Ce qui n’était qu’un phénomène silencieux commence à se révéler au grand jour. La justice a mis la main sur un trafiquant de produits stupéfiants. Si ce genre d’évènement peut paraitre banal, c’est le statut du mis en cause qui attire l’attention. En effet, selon le parquet de la République de Moroni, c’est un commissaire de police qui est ici mis en cause. Le fonctionnaire aurait volatilisé au total 14 sacs remplis de cannabis, sur les 15 qu’il était censé acheminer au commissariat de police après une saisie effectuée au large des côtes d’Ouropveni, au sud de Ngazidja, dans un bateau de pêche venu clandestinement de Madagascar.
« Une vedette en provenance de Madagascar a débarqué clandestinement à Ouropveni plusieurs migrants malgaches et 15 sacs de cannabis (20 kilogrammes le sac). L’information est parvenue en premier au commissaire [de police en question]. Ce dernier s’est rapidement rendu sur les lieux avec des éléments qu’il dirigeait et ont retrouvé les 15 sacs sur place », relate le procureur de Moroni aux médias qui l’ont interrogé à ce sujet.
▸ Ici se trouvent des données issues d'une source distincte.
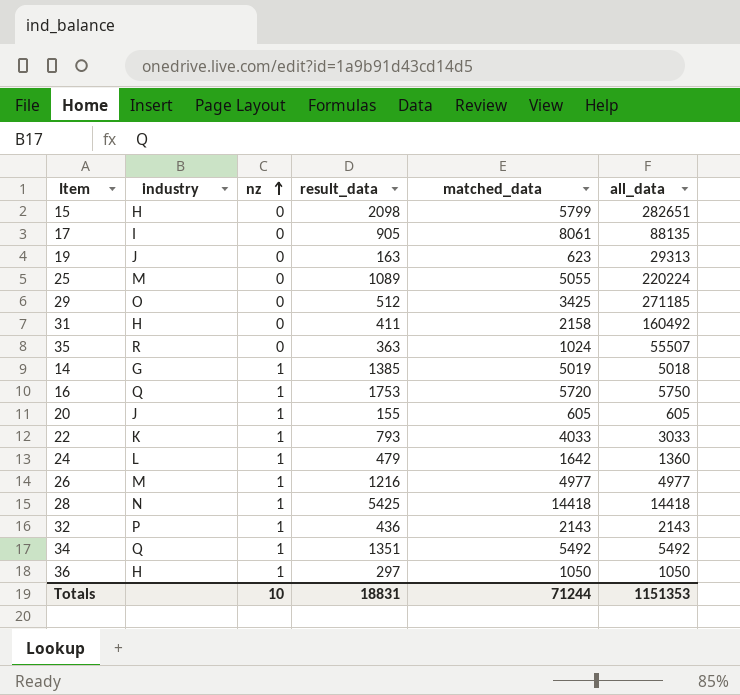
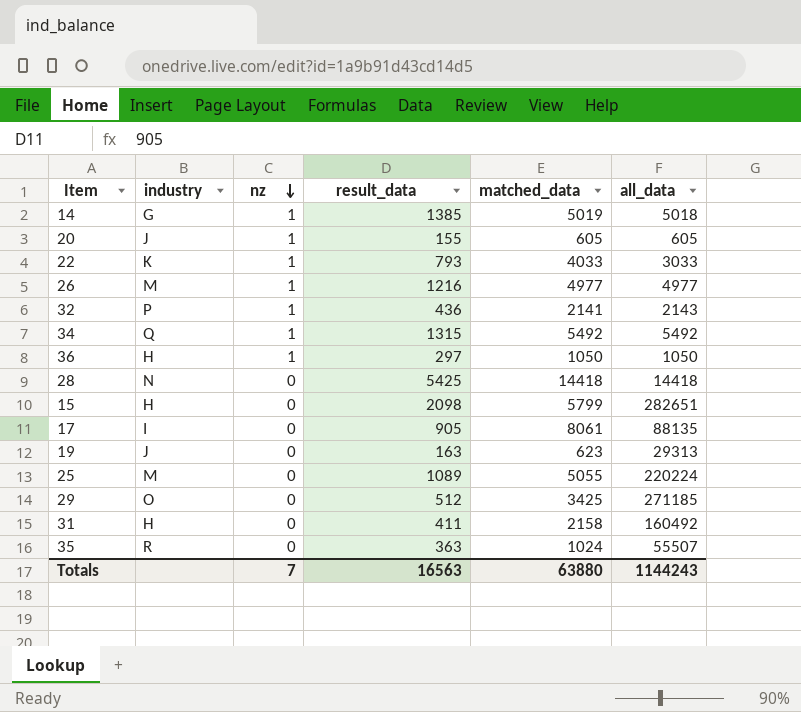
row order: nz ascending -> nz descending
row 16: Q | 1 | 1753 | 5720 | 5750 -> none
row 24: L | 1 | 479 | 1642 | 1360 -> none
32 | matched_data: 2143 -> 2141
34 | result_data: 1351 -> 1315
28 | nz: 1 -> 0
Totals | nz: 10 -> 7
Totals | result_data: 18831 -> 16563
Totals | matched_data: 71244 -> 63880
Totals | all_data: 1151353 -> 1144243

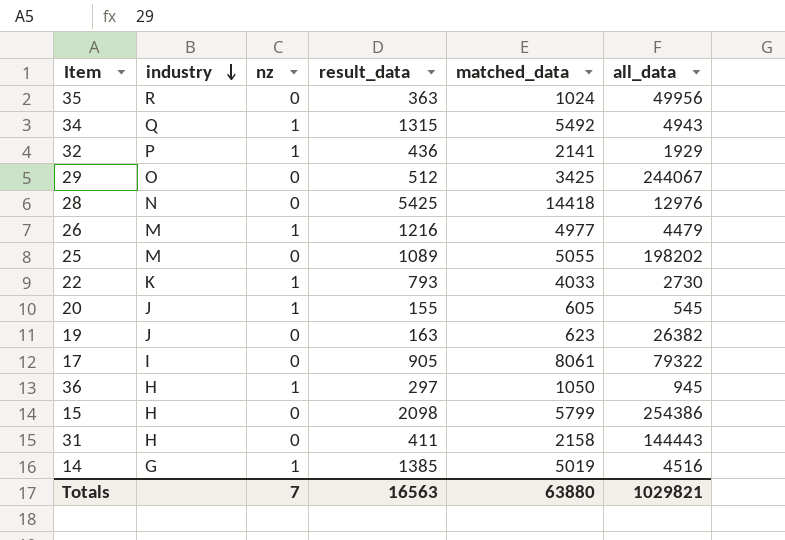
row order: nz descending -> industry descending
35 | all_data: 55507 -> 49956
34 | all_data: 5492 -> 4943
32 | all_data: 2143 -> 1929
29 | all_data: 271185 -> 244067
28 | all_data: 14418 -> 12976
26 | all_data: 4977 -> 4479
25 | all_data: 220224 -> 198202
22 | all_data: 3033 -> 2730
20 | all_data: 605 -> 545
19 | all_data: 29313 -> 26382
17 | all_data: 88135 -> 79322
36 | all_data: 1050 -> 945
15 | all_data: 282651 -> 254386
31 | all_data: 160492 -> 144443
14 | all_data: 5018 -> 4516
Totals | all_data: 1144243 -> 1029821

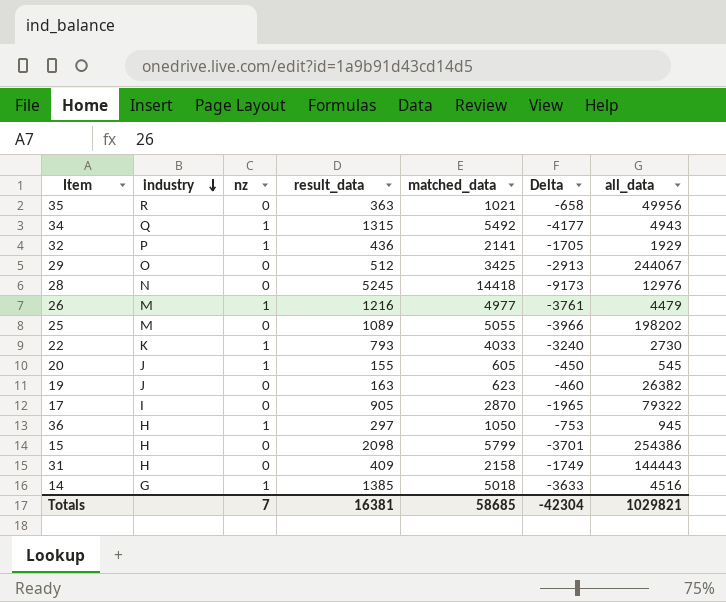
column Delta | formula: none -> [result_data] - [matched_data]
35 | matched_data: 1024 -> 1021
28 | result_data: 5425 -> 5245
17 | matched_data: 8061 -> 2870
31 | result_data: 411 -> 409
14 | matched_data: 5019 -> 5018
Totals | result_data: 16563 -> 16381
Totals | matched_data: 63880 -> 58685

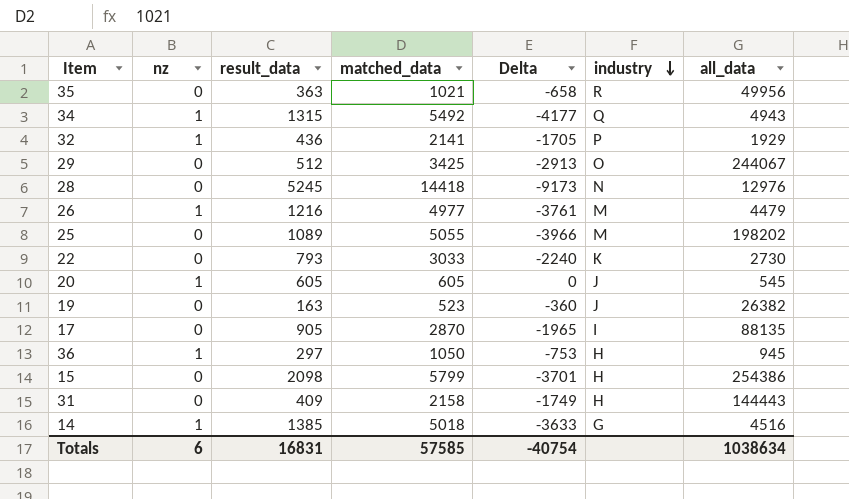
column industry | position: 2 -> 6
22 | nz: 1 -> 0
22 | matched_data: 4033 -> 3033
22 | Delta: -3240 -> -2240
20 | result_data: 155 -> 605
20 | Delta: -450 -> 0
19 | matched_data: 623 -> 523
19 | Delta: -460 -> -360
17 | all_data: 79322 -> 88135
Totals | nz: 7 -> 6
Totals | result_data: 16381 -> 16831
Totals | matched_data: 58685 -> 57585
Totals | Delta: -42304 -> -40754
Totals | all_data: 1029821 -> 1038634

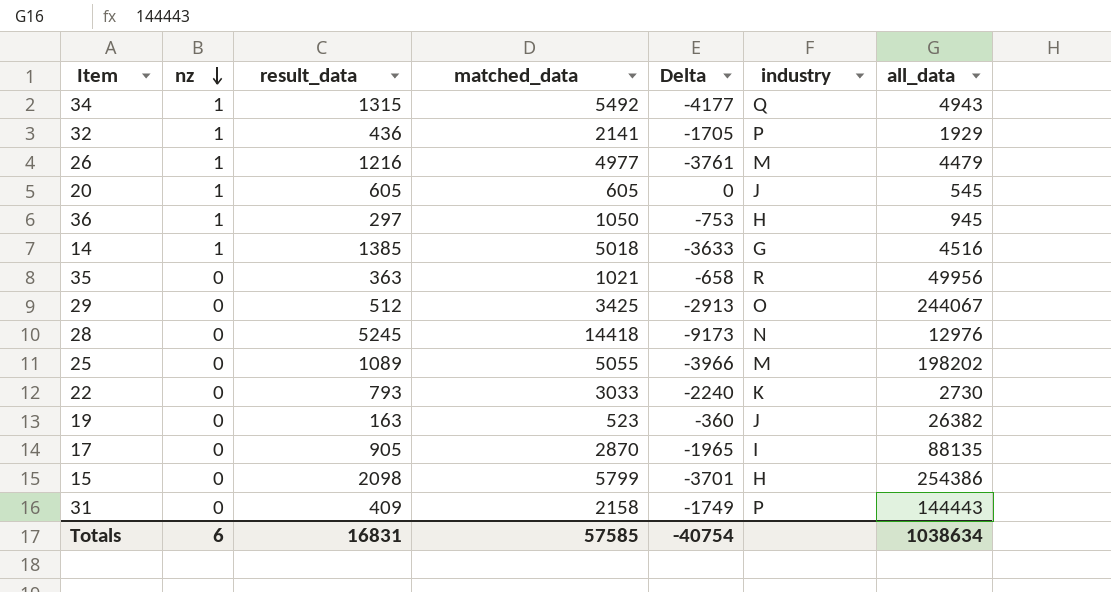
row order: industry descending -> nz descending
31 | industry: H -> P

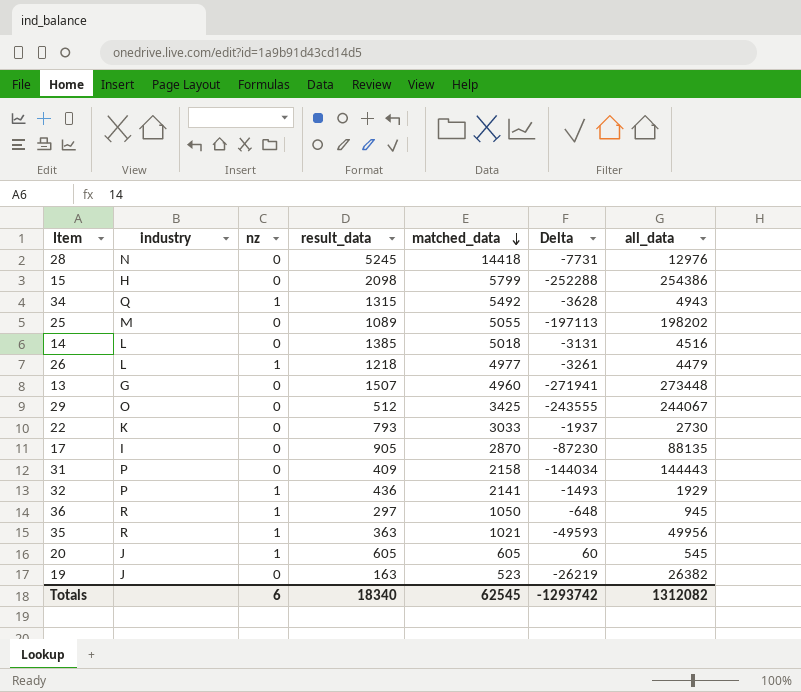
row order: nz descending -> matched_data descending
column industry | position: 6 -> 2
column Delta | formula: [result_data] - [matched_data] -> [result_data] - [all_data]
14 | industry: G -> L
14 | nz: 1 -> 0
26 | industry: M -> L
26 | result_data: 1216 -> 1218
row 13: none -> G | 0 | 1507 | 4960 | -271941 | 273448
36 | industry: H -> R
35 | nz: 0 -> 1
Totals | result_data: 16831 -> 18340
Totals | matched_data: 57585 -> 62545
Totals | Delta: -40754 -> -1293742
Totals | all_data: 1038634 -> 1312082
Le parquetier qui précise que les faits se sont produits le 22 juin vers 2h du matin s’étonne que sur les 15 sacs saisis, « les 14 sacs se sont volatilisés sous sa surveillance et un seul a été déposé au commissariat ».
En attendant son procès, ce qui sera une grande première de par son statut, le commissaire de police est poursuivi pour complicité d’importation, de transport, de distribution, de vente des produits stupéfiants ; corruption et recel. Des fonctionnaires impliqués dans les affaires de trafic de stupéfiants, c’était jusqu’ici un secret de Polichinelle. Les bouteilles d’alcool saisis illégalement sur des passagers dans le transport en commun pendant le réveillon du nouvel an ou à la veille du Ramadan, « finissent souvent dans le marché noir » selon en tout cas un policier.